We all know (well, most of us in the USA) the sugarcoated version of the events that transpired on that first Thanksgiving Day. Or do we really? There’s a famous quote by Winston S. Churchill, and it reads like this; “History is written by the victors.” Hmm. I wonder what he meant by that?

This is the version of Thanksgiving I was taught in school: Civilized European Pilgrims set out across the Atlantic Ocean, and their efforts were rewarded with an entire continent of untold wealth. (Never mind the half-naked natives running around.) In 1621, after working, praying and surviving a bitter winter, the pilgrims took in an abundant harvest yielded by seeds brought from home.
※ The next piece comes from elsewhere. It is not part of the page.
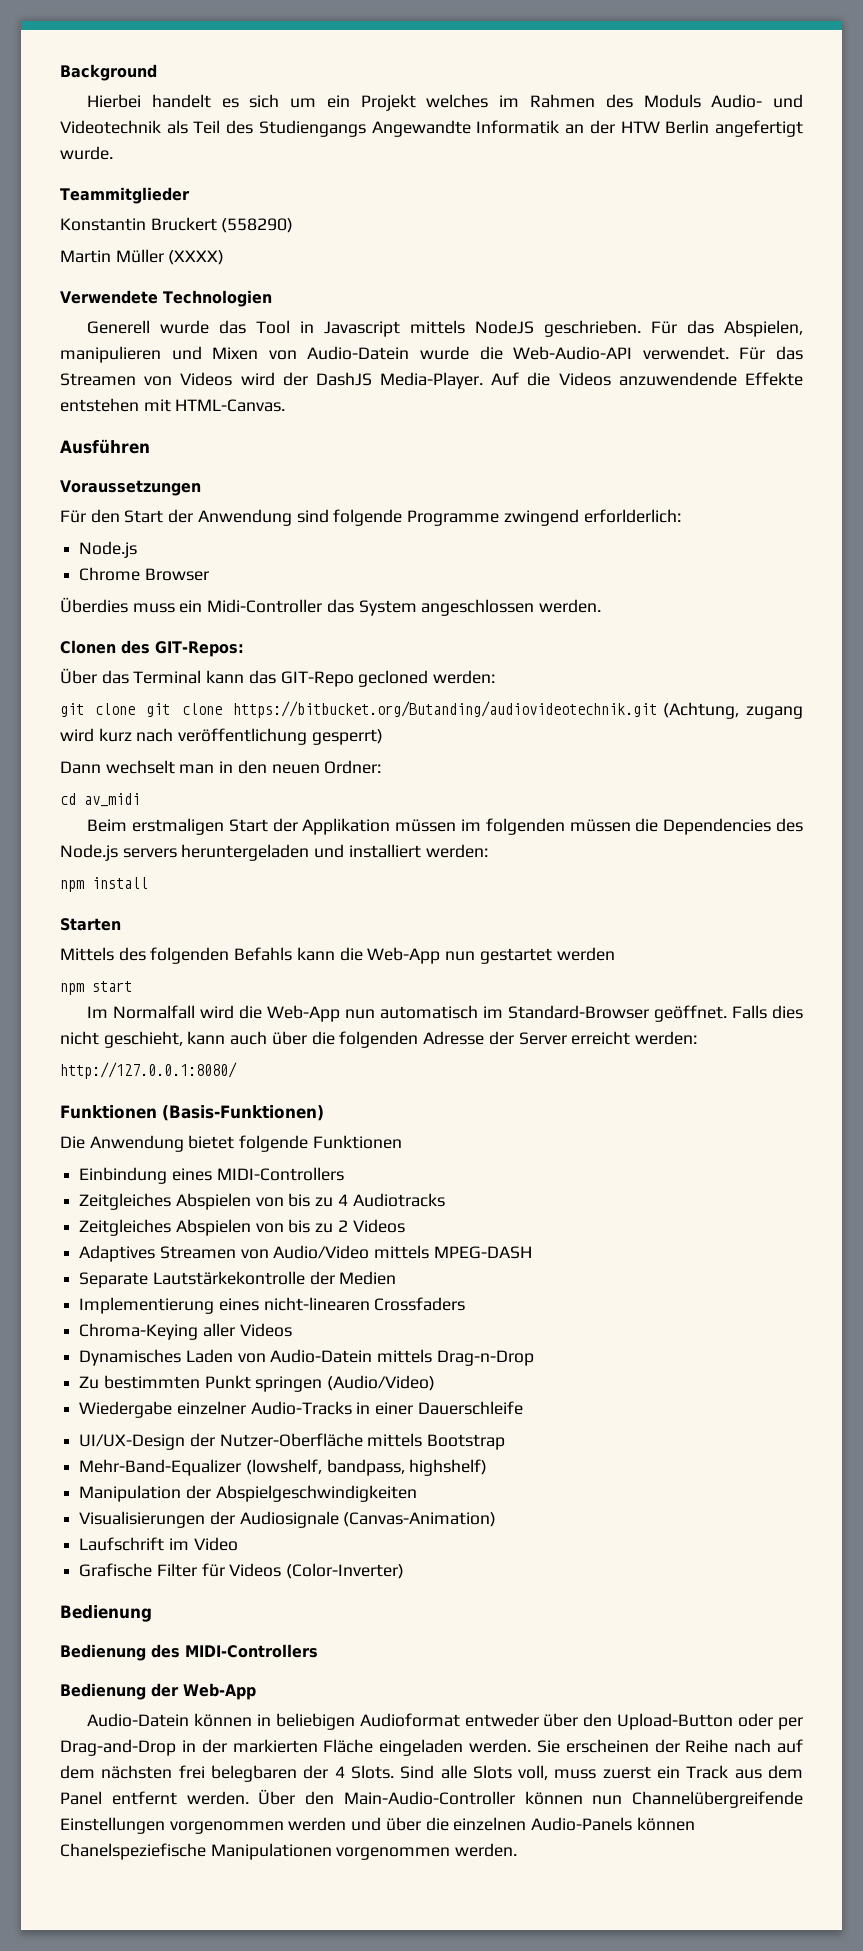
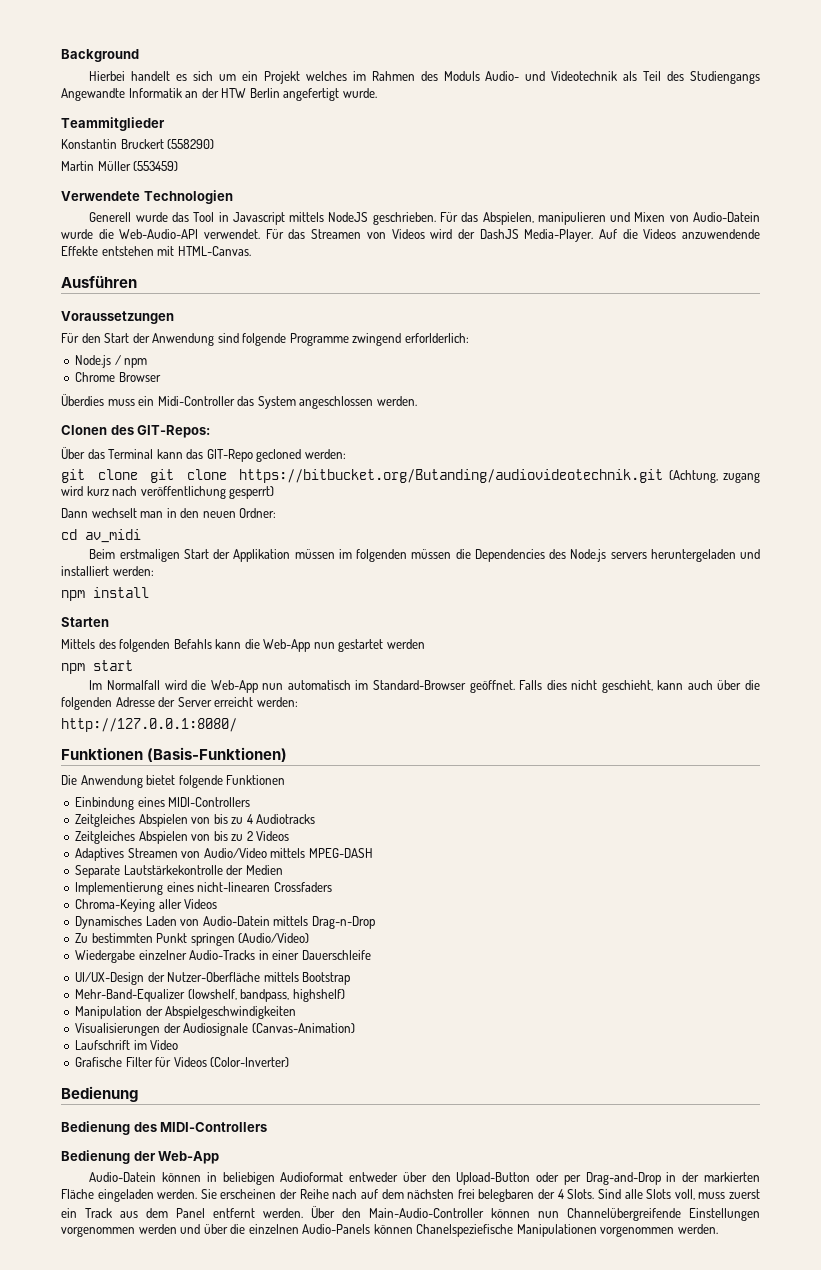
[168,250,225,265] (XXXX) -> [133,161,179,171] (553459)
(138, 549) none -> [114,355,148,368] / npm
Inviting their heathen neighbors to join them, the Pilgrims gave thanks for their New World and its riches at a meal.

I guess what you learn in school changes every few years, so you have to re-learn stuff you thought you knew (like Pluto was a planet and now it isn’t, even though it has five moons). Okay, I’m already confusing myself, so let me continue before I lose you.

So that was the story of Thanksgiving I grew up believing. I have a friend who is a Native American Indian. I just found out that she does not celebrate Thanksgiving! I asked her why, and her response completely surprised me.

Wampanoag Indian

Wampanoag Indian

She says what really happened on that first Thanksgiving Day went more like this: After two months at sea and several deaths, the Pilgrims landed in July of 1620 on the coast of Massachusetts where the Wampanoags lived. These Indians wore leather garments (adding furs during the winter) and skillfully cultivated corn, beans, squash and pumpkins. They also hunted the woods for dear, elk and bear and fished for salmon and herring.

The wheat the Pilgrims brought from Europe was completely unsuited to the New England soil and failed to germinate. Half the settlers died during that first winter. The natives took pity on the Pilgrims. They saw they had no food and did not know how to work the land. So they brought them venison and furs, taught them how to plant corn using fish as fertilizer, how to dig for clams and tap maple trees for syrup. The Indians saved them from starvation and death.

The natives had a custom of celebrating six different thanksgiving festivals during the year. A dinner party the settlers were celebrating coincided with one of the Indians’ thanksgiving festivals, and they invited the generous natives who had saved their lives.

More than ninety Indians showed up for dinner. The Pilgrim menu was not enough for such a large crowd, so several Indians went out and returned with five deer. Here’s what was actually on the original Thanksgiving menu: venison, wild duck, wild geese, eels, clams, squash, corn bread, berries and nuts.

That meal was one of the last untroubled moments the settlers and natives spent together. Journals and letters written by those first settlers contain accounts of plundering indigenous stows of food, tools and furs. If the pilgrims hit upon it, they seized it. Within fifty years, most of the Wampanoags had died off, most claimed by European diseases, others murdered outright. Today, there are still five hundred Wampanoags living in New England.

They do not celebrate the American Thanksgiving.

Whatever the history of Thanksgiving, I believe it is a day to give thanks for what we have. Too often we focus on what we don’t have—or worse—on what others have that we want. Let’s give thanks for another day of living, for the roof over our heads, for our health, our family and even our pets (that bring us so much joy). As a matter of fact, we don’t have to wait for that one day a year to be grateful. Let’s give thanks everyday because if you focus on the positive, you will see that there’s always something to be thankful for.